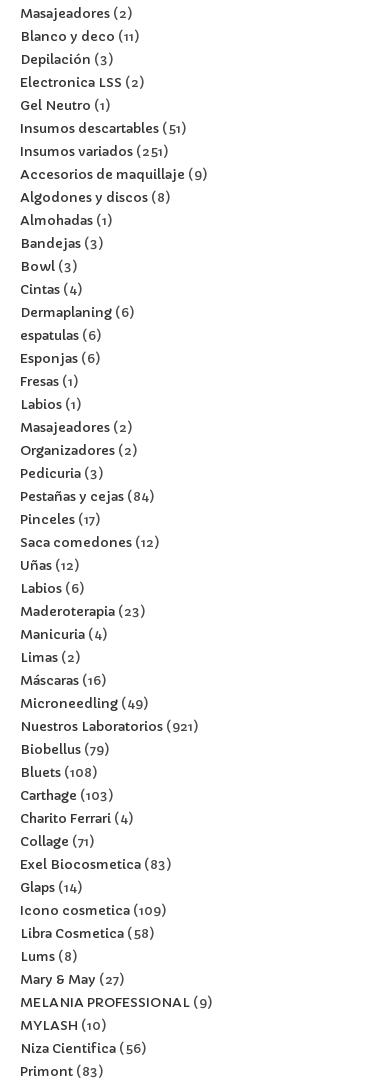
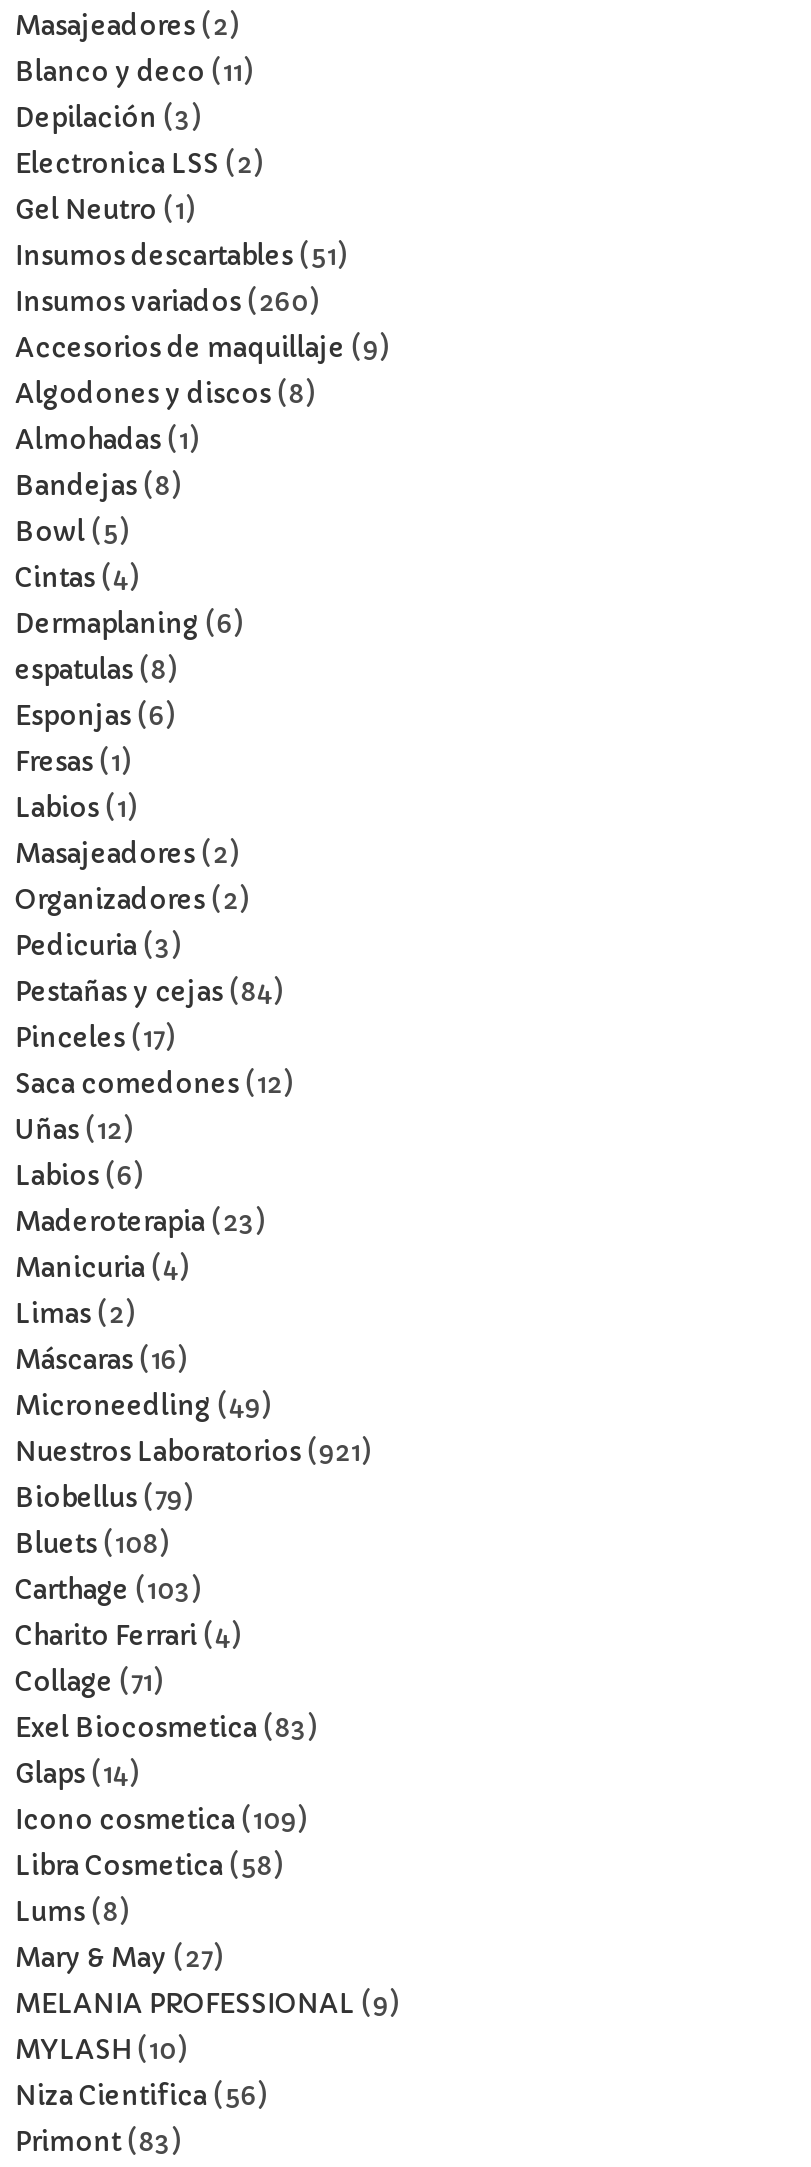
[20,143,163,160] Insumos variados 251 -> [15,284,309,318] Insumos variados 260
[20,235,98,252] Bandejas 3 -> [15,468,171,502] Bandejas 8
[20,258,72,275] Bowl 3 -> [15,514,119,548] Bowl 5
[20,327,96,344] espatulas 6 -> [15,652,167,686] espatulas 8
#####
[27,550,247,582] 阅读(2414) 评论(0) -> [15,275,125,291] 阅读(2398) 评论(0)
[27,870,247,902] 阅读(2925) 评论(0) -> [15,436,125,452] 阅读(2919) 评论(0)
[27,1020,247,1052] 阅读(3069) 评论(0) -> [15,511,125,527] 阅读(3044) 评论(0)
#####
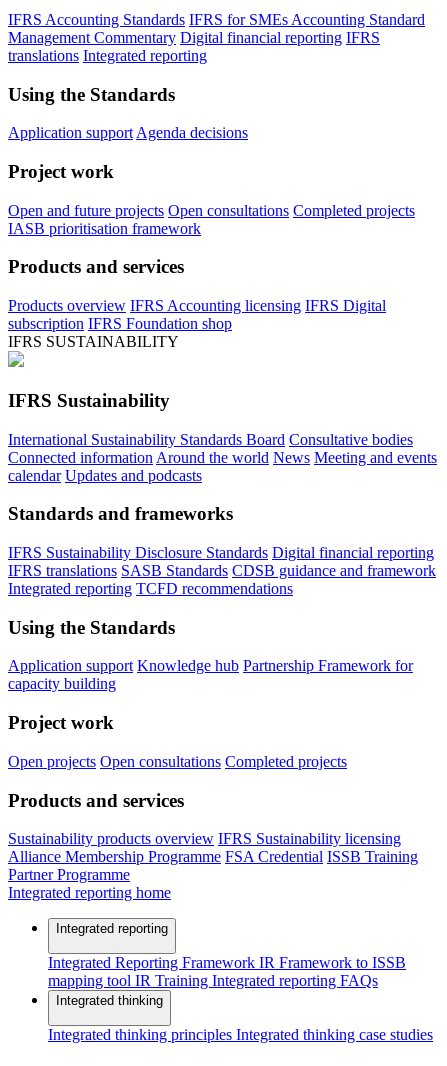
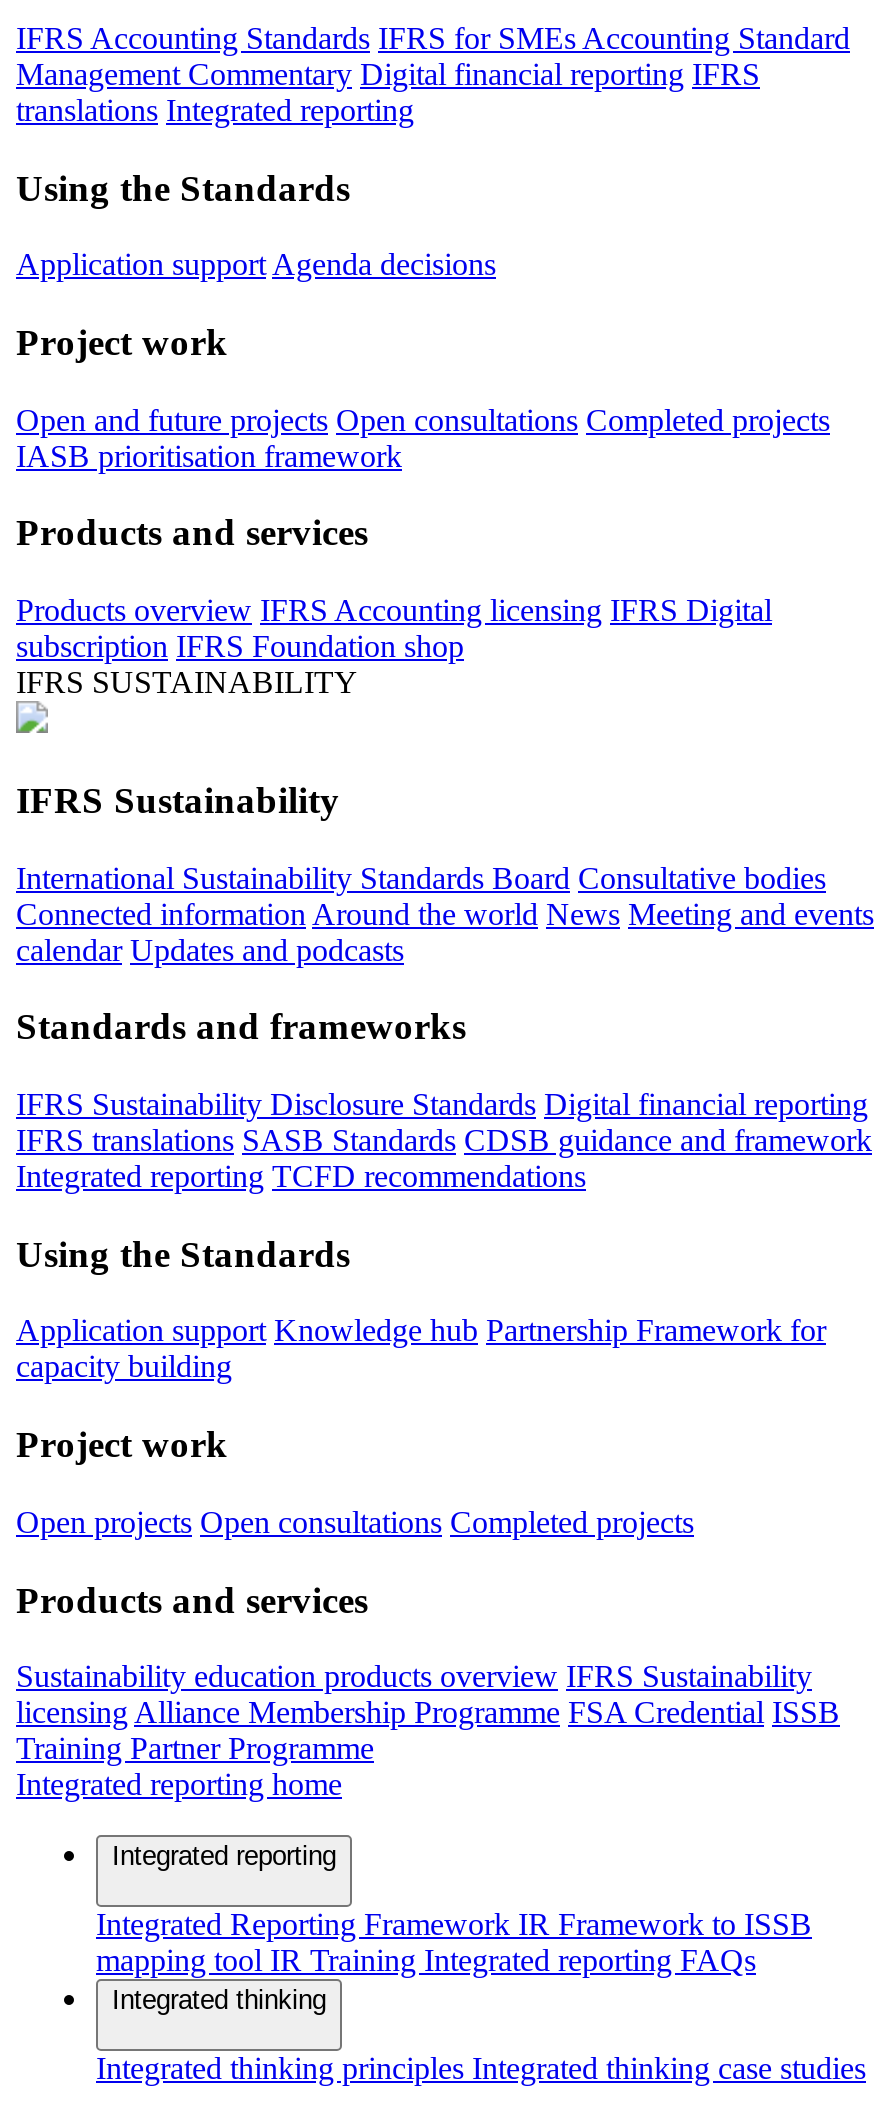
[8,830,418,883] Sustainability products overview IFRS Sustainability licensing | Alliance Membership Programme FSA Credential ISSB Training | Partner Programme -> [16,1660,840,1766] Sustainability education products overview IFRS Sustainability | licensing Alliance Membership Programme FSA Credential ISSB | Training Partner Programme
#####
### Assignment:
Print, from the entries above, the line with "[27,870,247,902] 阅读(2925) 评论(0)", the line with "[27,1020,247,1052] 阅读(3069) 评论(0)" and all lines between them, exactly and with nothing else.

### Result:
[27,870,247,902] 阅读(2925) 评论(0) -> [15,436,125,452] 阅读(2919) 评论(0)
[27,1020,247,1052] 阅读(3069) 评论(0) -> [15,511,125,527] 阅读(3044) 评论(0)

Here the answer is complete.